[Web interface edit records]
BEGIN
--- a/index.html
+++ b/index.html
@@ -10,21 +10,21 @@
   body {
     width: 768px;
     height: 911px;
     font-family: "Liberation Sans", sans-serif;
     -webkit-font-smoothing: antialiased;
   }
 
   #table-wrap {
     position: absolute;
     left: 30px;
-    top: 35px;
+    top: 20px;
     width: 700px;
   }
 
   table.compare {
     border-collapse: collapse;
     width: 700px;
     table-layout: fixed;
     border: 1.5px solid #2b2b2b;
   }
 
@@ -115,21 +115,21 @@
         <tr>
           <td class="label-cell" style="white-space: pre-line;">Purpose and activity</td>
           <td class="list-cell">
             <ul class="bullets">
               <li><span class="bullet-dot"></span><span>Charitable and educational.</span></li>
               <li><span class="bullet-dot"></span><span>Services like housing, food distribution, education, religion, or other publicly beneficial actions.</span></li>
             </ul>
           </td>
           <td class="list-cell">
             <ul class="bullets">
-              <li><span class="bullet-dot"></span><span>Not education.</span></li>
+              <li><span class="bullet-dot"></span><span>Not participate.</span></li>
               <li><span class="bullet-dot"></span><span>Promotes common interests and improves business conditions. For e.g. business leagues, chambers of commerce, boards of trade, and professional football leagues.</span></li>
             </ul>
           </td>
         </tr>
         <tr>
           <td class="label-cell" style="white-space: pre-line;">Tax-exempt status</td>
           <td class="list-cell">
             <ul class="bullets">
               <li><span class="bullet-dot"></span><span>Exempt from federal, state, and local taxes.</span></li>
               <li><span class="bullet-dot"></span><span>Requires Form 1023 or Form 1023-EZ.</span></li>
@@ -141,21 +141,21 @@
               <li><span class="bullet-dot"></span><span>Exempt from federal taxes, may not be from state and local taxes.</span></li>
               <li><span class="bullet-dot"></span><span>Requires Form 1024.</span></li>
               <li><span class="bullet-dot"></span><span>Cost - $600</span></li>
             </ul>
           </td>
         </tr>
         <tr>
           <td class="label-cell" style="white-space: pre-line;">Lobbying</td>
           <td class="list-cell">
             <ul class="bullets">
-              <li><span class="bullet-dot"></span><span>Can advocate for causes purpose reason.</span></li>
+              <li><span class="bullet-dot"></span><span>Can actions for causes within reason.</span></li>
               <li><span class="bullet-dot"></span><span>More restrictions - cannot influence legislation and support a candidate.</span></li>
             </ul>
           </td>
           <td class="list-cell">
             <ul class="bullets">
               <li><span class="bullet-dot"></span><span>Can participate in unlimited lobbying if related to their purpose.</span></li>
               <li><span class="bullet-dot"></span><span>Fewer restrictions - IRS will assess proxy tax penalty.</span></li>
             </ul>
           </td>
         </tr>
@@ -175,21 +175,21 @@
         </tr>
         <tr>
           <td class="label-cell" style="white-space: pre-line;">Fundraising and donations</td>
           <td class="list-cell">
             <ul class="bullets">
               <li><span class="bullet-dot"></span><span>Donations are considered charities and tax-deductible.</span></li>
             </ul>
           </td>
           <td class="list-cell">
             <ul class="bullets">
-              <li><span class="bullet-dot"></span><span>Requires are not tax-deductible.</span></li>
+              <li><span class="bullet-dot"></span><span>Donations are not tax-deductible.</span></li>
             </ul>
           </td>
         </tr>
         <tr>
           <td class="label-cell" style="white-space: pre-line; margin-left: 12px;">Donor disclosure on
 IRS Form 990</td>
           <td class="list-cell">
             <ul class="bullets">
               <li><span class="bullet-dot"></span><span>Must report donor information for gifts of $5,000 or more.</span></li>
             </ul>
END
BEGIN
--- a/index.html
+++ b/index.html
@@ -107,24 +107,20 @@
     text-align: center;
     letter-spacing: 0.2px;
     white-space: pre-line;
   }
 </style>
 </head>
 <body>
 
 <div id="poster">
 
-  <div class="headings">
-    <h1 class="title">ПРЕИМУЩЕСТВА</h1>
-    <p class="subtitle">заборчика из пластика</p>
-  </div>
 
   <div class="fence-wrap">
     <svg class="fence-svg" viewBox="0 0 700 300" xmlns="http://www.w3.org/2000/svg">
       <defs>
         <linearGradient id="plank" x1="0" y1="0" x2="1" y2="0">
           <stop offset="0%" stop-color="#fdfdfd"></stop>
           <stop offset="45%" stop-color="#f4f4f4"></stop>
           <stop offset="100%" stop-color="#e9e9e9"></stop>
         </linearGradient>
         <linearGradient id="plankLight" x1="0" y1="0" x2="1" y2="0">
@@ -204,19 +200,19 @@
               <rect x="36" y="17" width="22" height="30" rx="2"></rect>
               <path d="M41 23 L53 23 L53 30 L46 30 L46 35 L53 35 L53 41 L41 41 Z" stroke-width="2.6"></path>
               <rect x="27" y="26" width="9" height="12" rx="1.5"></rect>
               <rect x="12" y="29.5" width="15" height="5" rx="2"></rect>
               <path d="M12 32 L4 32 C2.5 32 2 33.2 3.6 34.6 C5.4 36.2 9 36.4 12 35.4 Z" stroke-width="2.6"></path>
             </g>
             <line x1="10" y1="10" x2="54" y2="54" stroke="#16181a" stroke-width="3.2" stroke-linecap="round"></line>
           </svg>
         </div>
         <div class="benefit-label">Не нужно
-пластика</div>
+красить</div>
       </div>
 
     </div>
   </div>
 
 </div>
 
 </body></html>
END
**Problem description:** Your answer must be a single number: the count of lines in these records that contain "from".

**Answer box:** 2